> **TASK ITEM**
Repeat each entry below exactly, omitting any picture it holds.

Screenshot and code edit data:
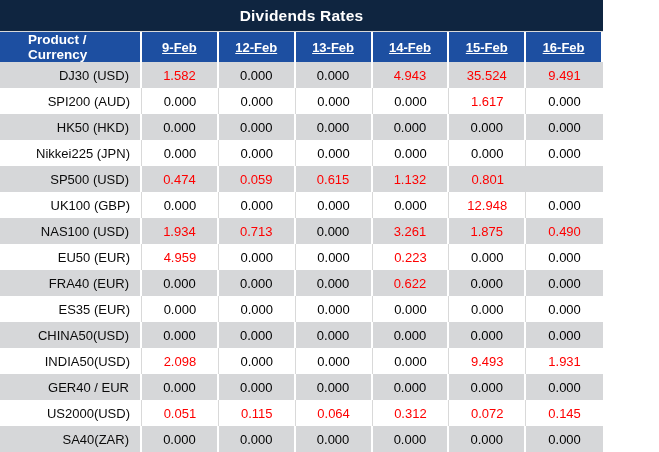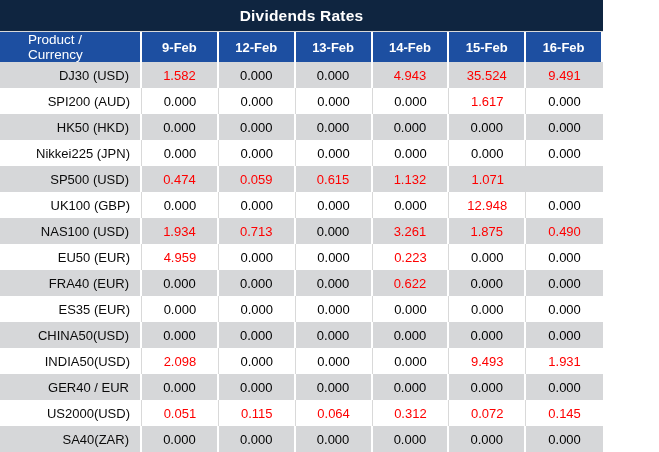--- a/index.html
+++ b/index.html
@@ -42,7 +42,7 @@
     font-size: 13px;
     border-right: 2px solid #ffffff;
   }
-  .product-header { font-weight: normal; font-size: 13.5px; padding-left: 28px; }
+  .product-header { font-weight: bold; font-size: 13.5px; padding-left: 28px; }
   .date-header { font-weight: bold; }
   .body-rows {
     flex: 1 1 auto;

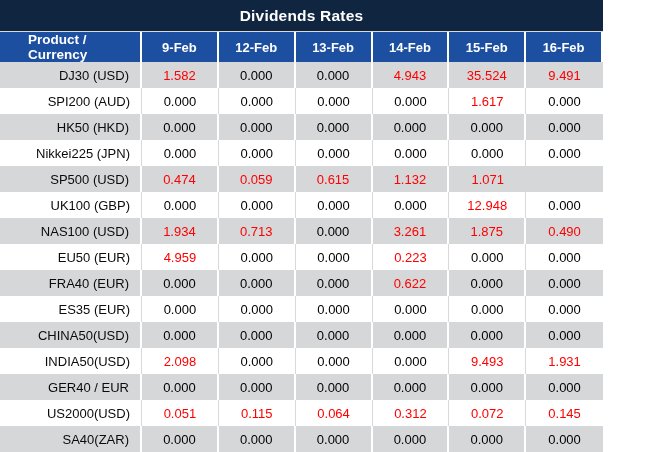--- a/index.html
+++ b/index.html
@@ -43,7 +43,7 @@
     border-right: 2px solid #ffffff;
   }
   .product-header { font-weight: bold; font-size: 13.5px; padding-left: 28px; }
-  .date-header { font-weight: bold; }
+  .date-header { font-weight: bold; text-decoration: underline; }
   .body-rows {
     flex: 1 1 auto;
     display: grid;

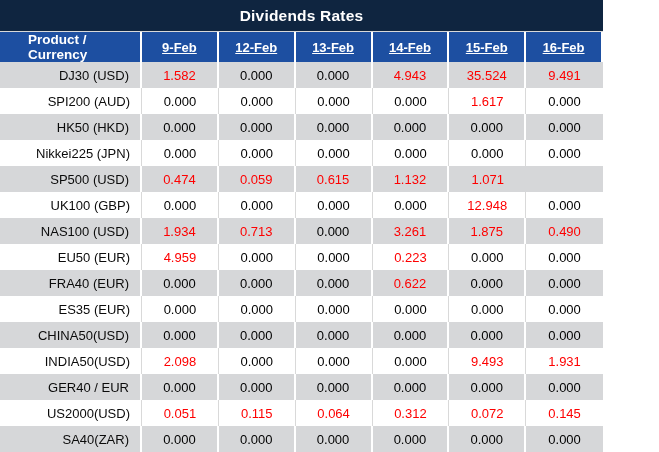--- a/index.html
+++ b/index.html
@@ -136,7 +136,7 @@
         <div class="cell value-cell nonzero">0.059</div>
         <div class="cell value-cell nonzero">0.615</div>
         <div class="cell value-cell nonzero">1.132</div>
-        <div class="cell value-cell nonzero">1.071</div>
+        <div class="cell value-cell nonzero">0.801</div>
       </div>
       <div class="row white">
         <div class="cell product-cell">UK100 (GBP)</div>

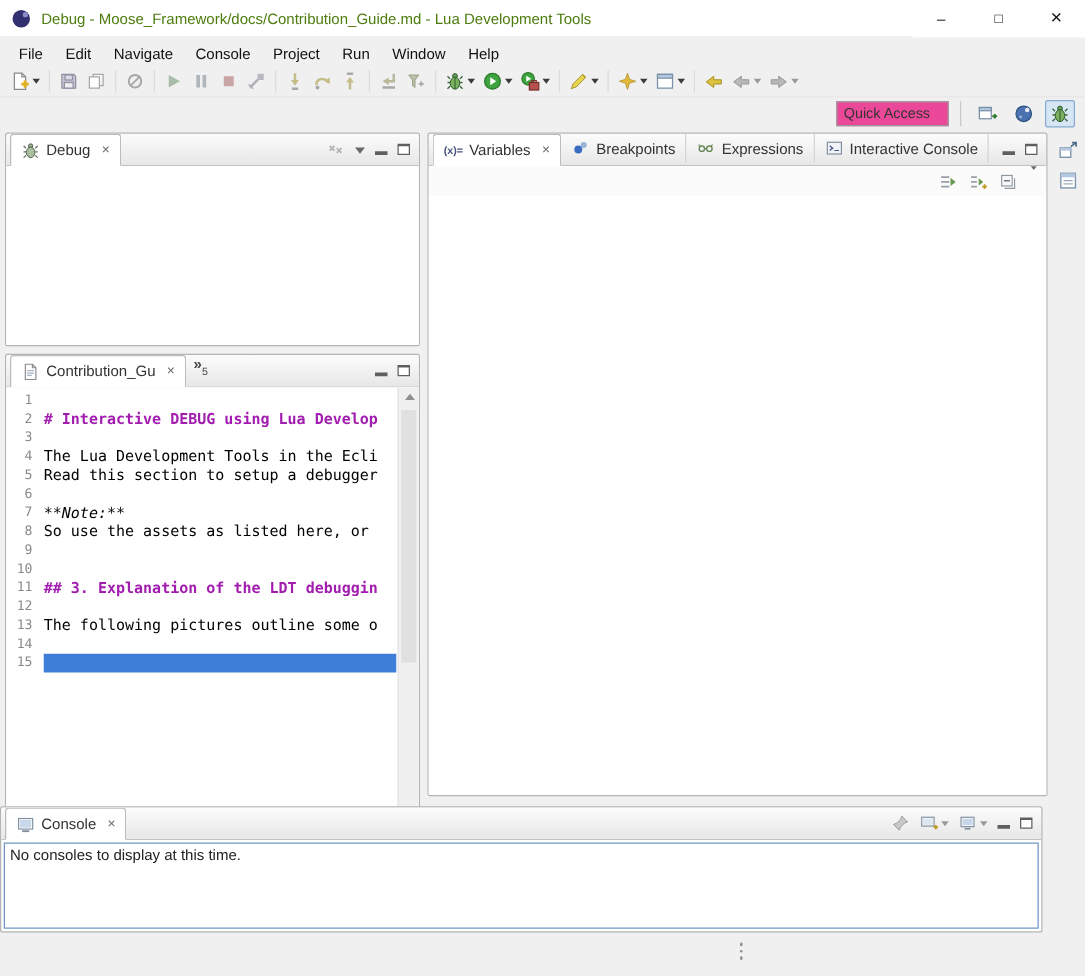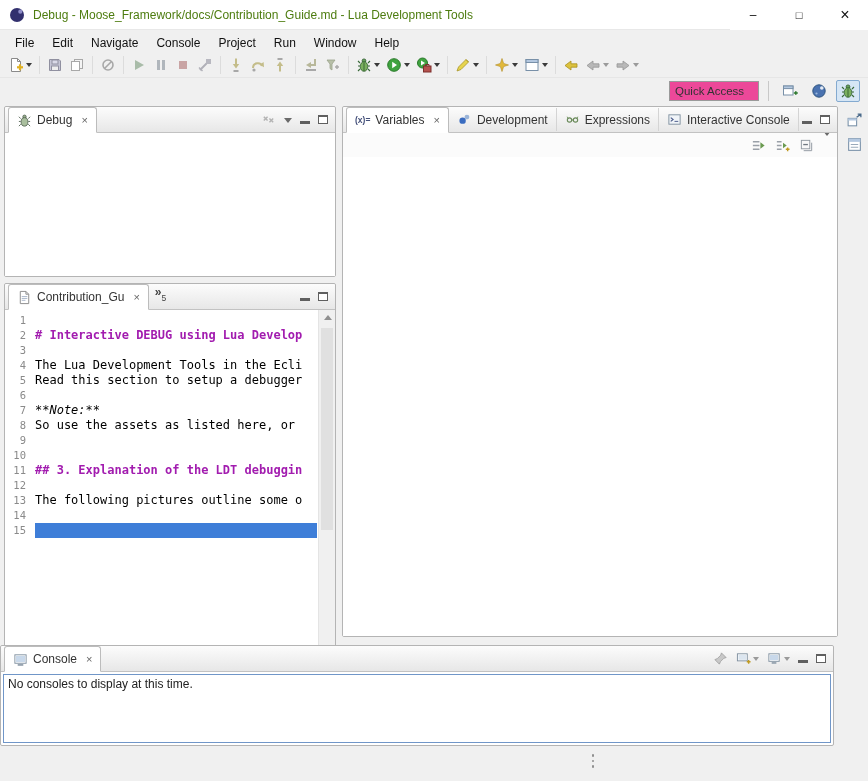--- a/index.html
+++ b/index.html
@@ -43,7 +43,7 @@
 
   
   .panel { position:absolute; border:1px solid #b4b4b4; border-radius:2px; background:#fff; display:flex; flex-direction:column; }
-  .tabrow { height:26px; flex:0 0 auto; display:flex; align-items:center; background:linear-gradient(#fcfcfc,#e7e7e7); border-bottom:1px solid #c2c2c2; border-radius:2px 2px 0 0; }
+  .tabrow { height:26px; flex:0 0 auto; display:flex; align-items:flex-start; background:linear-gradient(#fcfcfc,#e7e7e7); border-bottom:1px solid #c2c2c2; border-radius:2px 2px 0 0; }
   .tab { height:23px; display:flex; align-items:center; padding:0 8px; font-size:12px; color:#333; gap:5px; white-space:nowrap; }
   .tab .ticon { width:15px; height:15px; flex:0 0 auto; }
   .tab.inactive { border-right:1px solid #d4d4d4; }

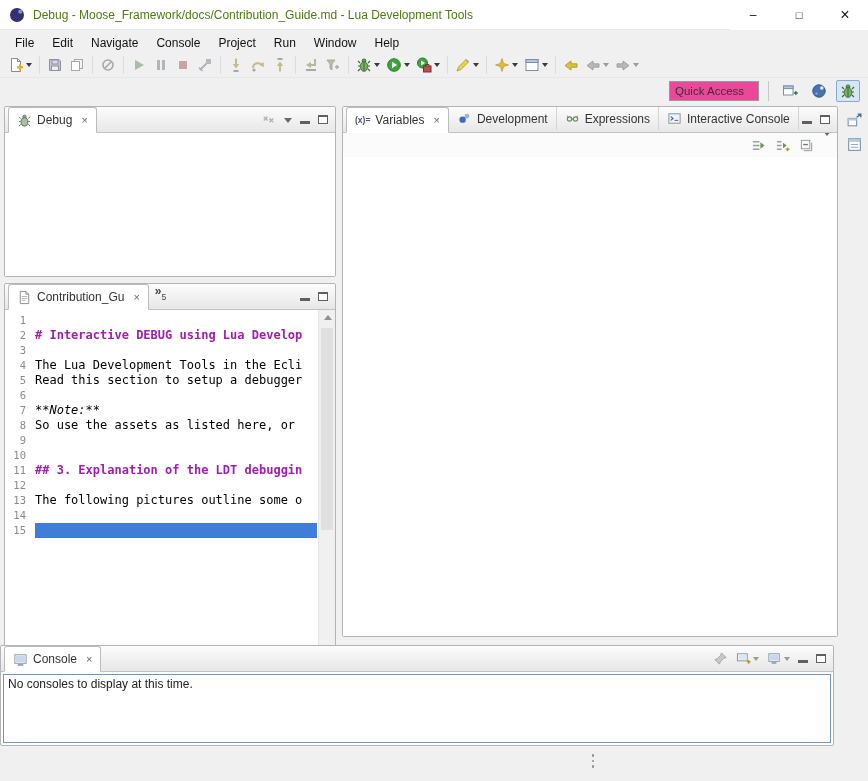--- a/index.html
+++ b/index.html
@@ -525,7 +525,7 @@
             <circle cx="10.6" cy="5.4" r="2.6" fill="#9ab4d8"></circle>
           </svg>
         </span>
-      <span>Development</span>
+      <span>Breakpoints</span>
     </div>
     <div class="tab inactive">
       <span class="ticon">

> **ANSWER TO THE EXERCISE**
--- a/index.html
+++ b/index.html
@@ -42,7 +42,7 @@
     font-size: 13px;
     border-right: 2px solid #ffffff;
   }
-  .product-header { font-weight: normal; font-size: 13.5px; padding-left: 28px; }
+  .product-header { font-weight: bold; font-size: 13.5px; padding-left: 28px; }
   .date-header { font-weight: bold; }
   .body-rows {
     flex: 1 1 auto;

--- a/index.html
+++ b/index.html
@@ -43,7 +43,7 @@
     border-right: 2px solid #ffffff;
   }
   .product-header { font-weight: bold; font-size: 13.5px; padding-left: 28px; }
-  .date-header { font-weight: bold; }
+  .date-header { font-weight: bold; text-decoration: underline; }
   .body-rows {
     flex: 1 1 auto;
     display: grid;

--- a/index.html
+++ b/index.html
@@ -136,7 +136,7 @@
         <div class="cell value-cell nonzero">0.059</div>
         <div class="cell value-cell nonzero">0.615</div>
         <div class="cell value-cell nonzero">1.132</div>
-        <div class="cell value-cell nonzero">1.071</div>
+        <div class="cell value-cell nonzero">0.801</div>
       </div>
       <div class="row white">
         <div class="cell product-cell">UK100 (GBP)</div>

--- a/index.html
+++ b/index.html
@@ -43,7 +43,7 @@
 
   
   .panel { position:absolute; border:1px solid #b4b4b4; border-radius:2px; background:#fff; display:flex; flex-direction:column; }
-  .tabrow { height:26px; flex:0 0 auto; display:flex; align-items:center; background:linear-gradient(#fcfcfc,#e7e7e7); border-bottom:1px solid #c2c2c2; border-radius:2px 2px 0 0; }
+  .tabrow { height:26px; flex:0 0 auto; display:flex; align-items:flex-start; background:linear-gradient(#fcfcfc,#e7e7e7); border-bottom:1px solid #c2c2c2; border-radius:2px 2px 0 0; }
   .tab { height:23px; display:flex; align-items:center; padding:0 8px; font-size:12px; color:#333; gap:5px; white-space:nowrap; }
   .tab .ticon { width:15px; height:15px; flex:0 0 auto; }
   .tab.inactive { border-right:1px solid #d4d4d4; }

--- a/index.html
+++ b/index.html
@@ -525,7 +525,7 @@
             <circle cx="10.6" cy="5.4" r="2.6" fill="#9ab4d8"></circle>
           </svg>
         </span>
-      <span>Development</span>
+      <span>Breakpoints</span>
     </div>
     <div class="tab inactive">
       <span class="ticon">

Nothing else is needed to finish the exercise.